Debris is seen at the crash site of Air Algerie flight AH5017 near the northern Mali town of Gossi. Poor weather was the most likely cause of the crash of an Air Algerie flight in the West African state of Mali that killed all 118 people on board, French officials said.

AFP

Mali has opened a judicial probe into the Air Algerie plane disaster as part of international efforts to determine the cause of the crash, Mali's Minister of Solidarity and Humanitarian Action said on Sunday.

"Mali opened a judicial inquiry immediately after the discovery of the plane... for manslaughter," Hamadou Konate said after visiting the family of Bakary Diallo, the only Malian killed in the crash.

A total of 118 people died, with entire families were wiped out, when an Air Algerie plane crashed in Mali's remote, barren Gossi area, not far from the border with Burkina Faso last Thursday.

Travellers from Burkina Faso, Lebanon, Algeria, Spain, Canada, Germany and Luxembourg were also killed in the disaster, which is increasingly being blamed on bad weather that forced the pilots to change course.
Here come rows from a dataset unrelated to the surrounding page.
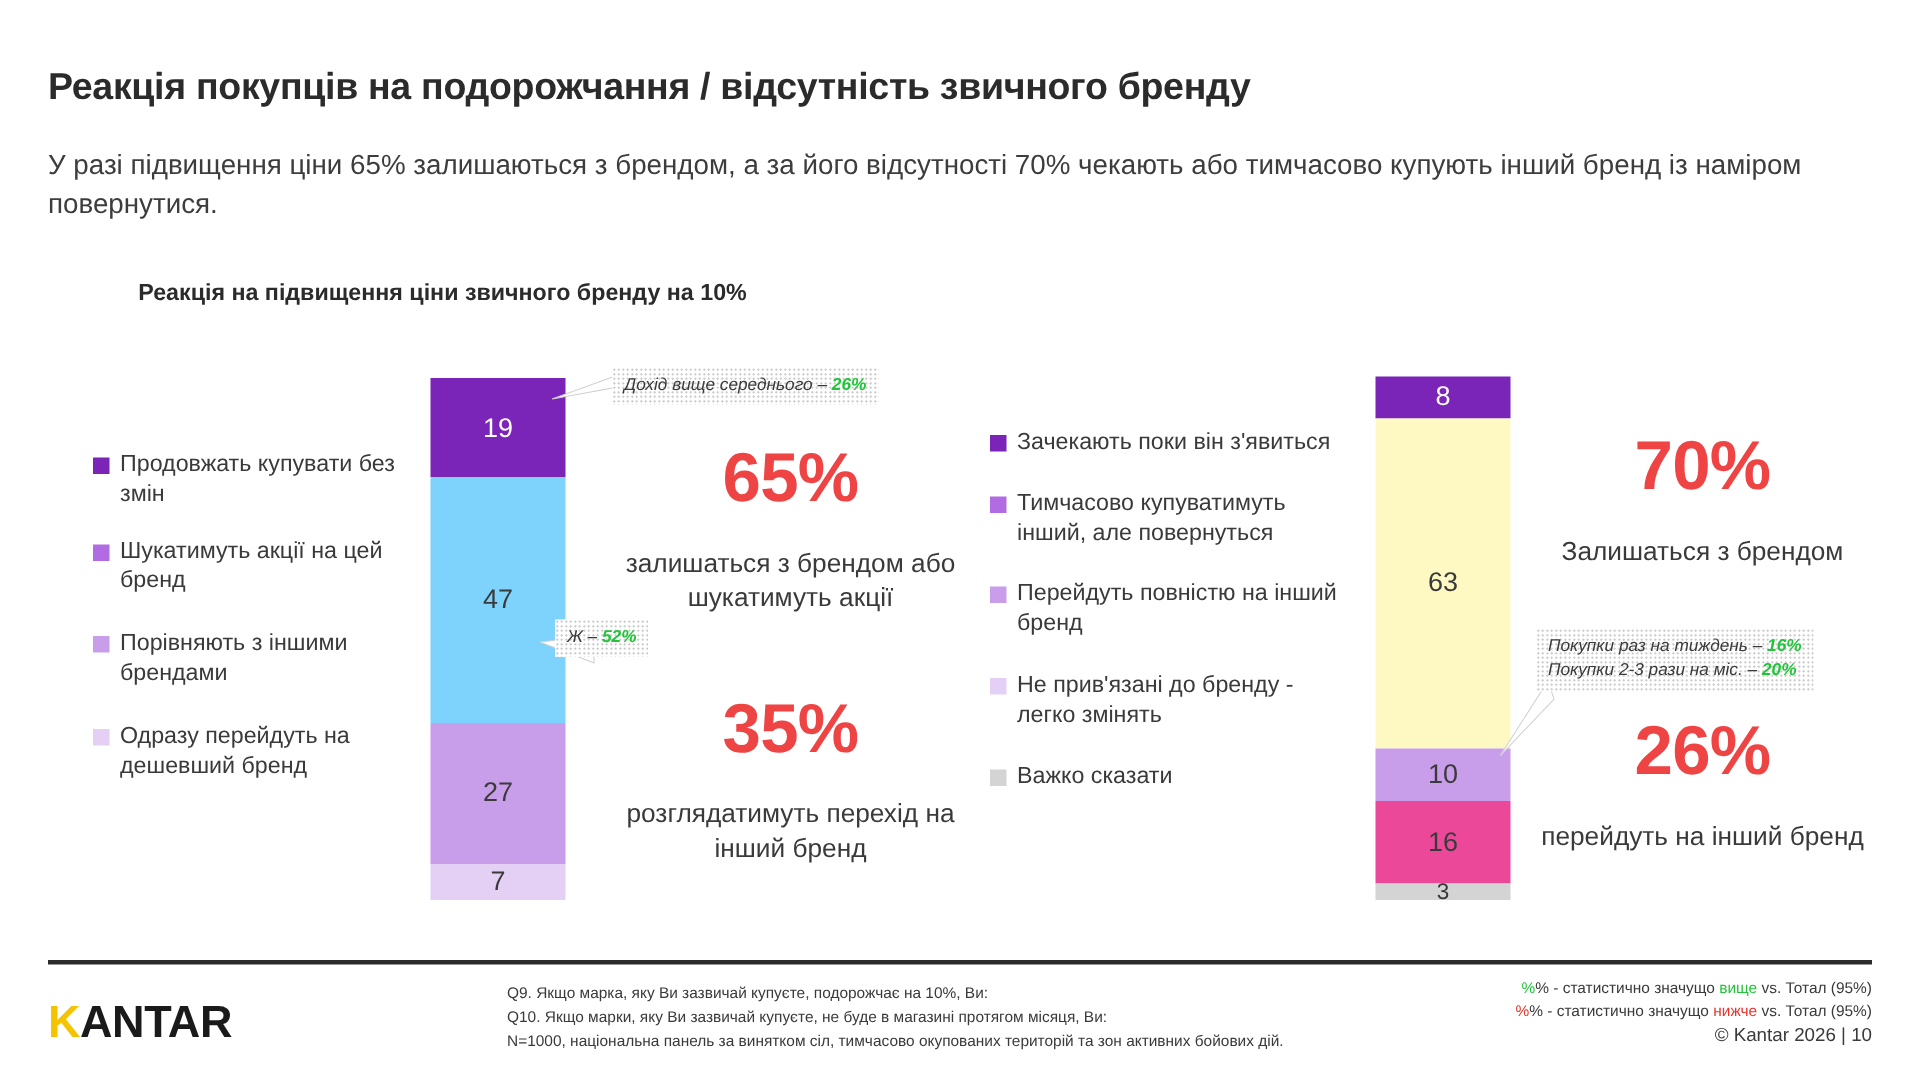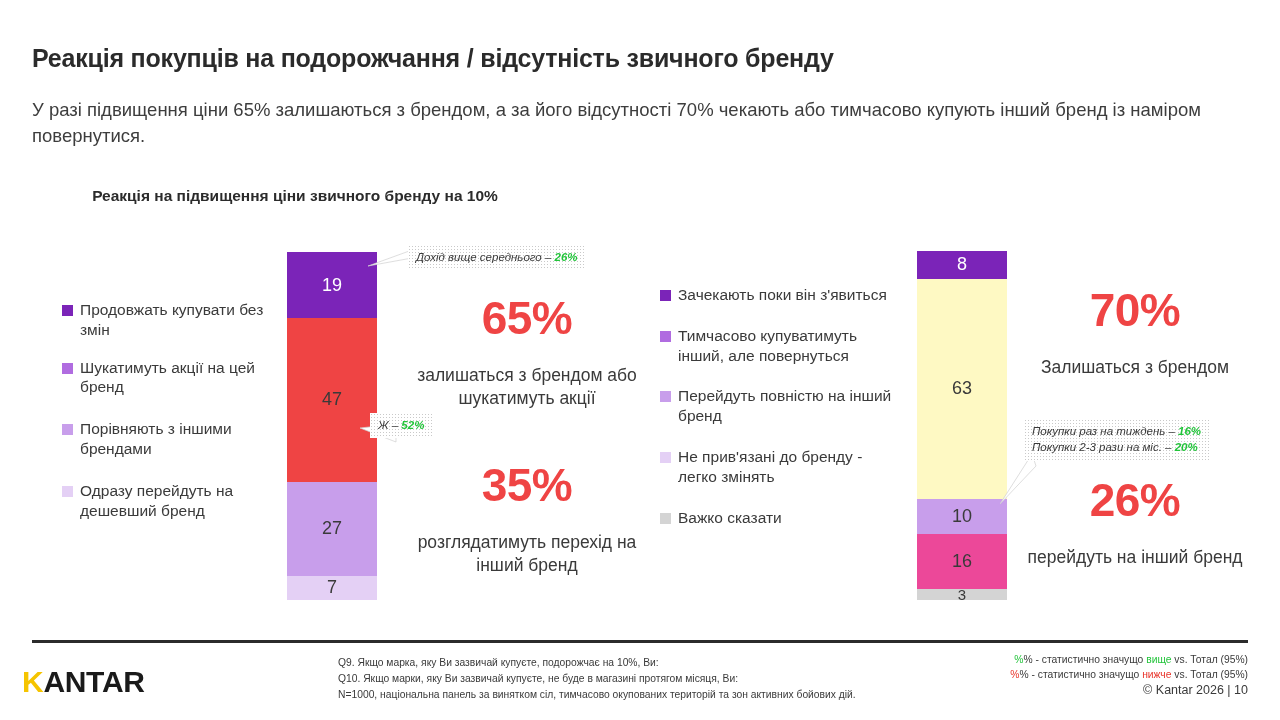--- a/index.html
+++ b/index.html
@@ -149,7 +149,7 @@
       <div class="seg dark" style="background:#7B24B8;height:19%">
         <span>19</span>
       </div>
-      <div class="seg" style="background:#ef4444;height:47%">
+      <div class="seg" style="background:#7dd3fc;height:47%">
         <span>47</span>
       </div>
       <div class="seg" style="background:#C89EEB;height:27%">

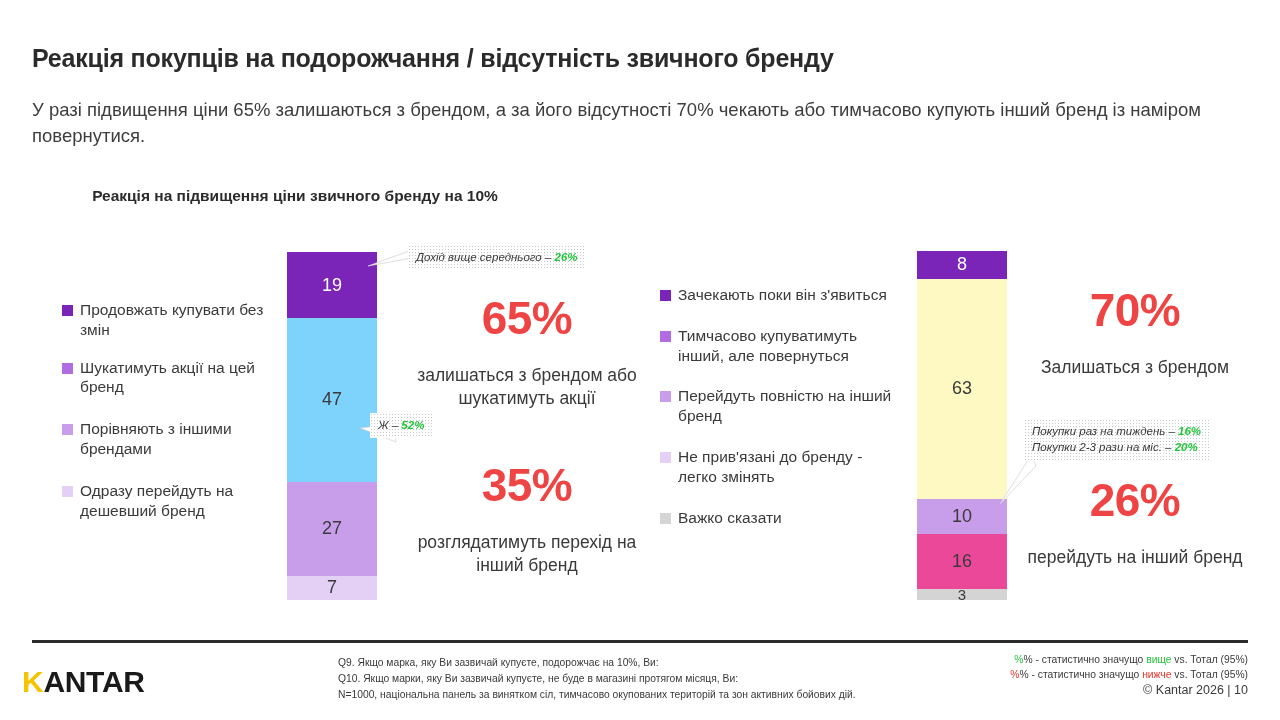--- a/index.html
+++ b/index.html
@@ -95,7 +95,7 @@
   
   .rule{position:absolute;left:32px;top:640px;width:1216px;height:3px;background:#2b2b2b;}
   .kantar{
-    position:absolute;left:22px;top:665px;
+    position:absolute;left:32px;top:665px;
     font-size:30px;font-weight:bold;letter-spacing:-0.3px;color:#1a1a1a;
   }
   .kantar .bar-y{color:#F5C400;}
France on Thursday opened a preliminary investigation for manslaughter led by the commanding general of the aviation police.

Burkina Faso's President Blaise Compaore on Saturday also announced an inquiry into the cause of the disaster after meeting with relatives of some crash victims in Ouagadougou.

"International cooperation is under way so that we can find out what happened to the plane," Mali's President Ibrahim Boubacar Keita said on Saturday after meeting with Algeria's Transport Minister Amar Ghoul.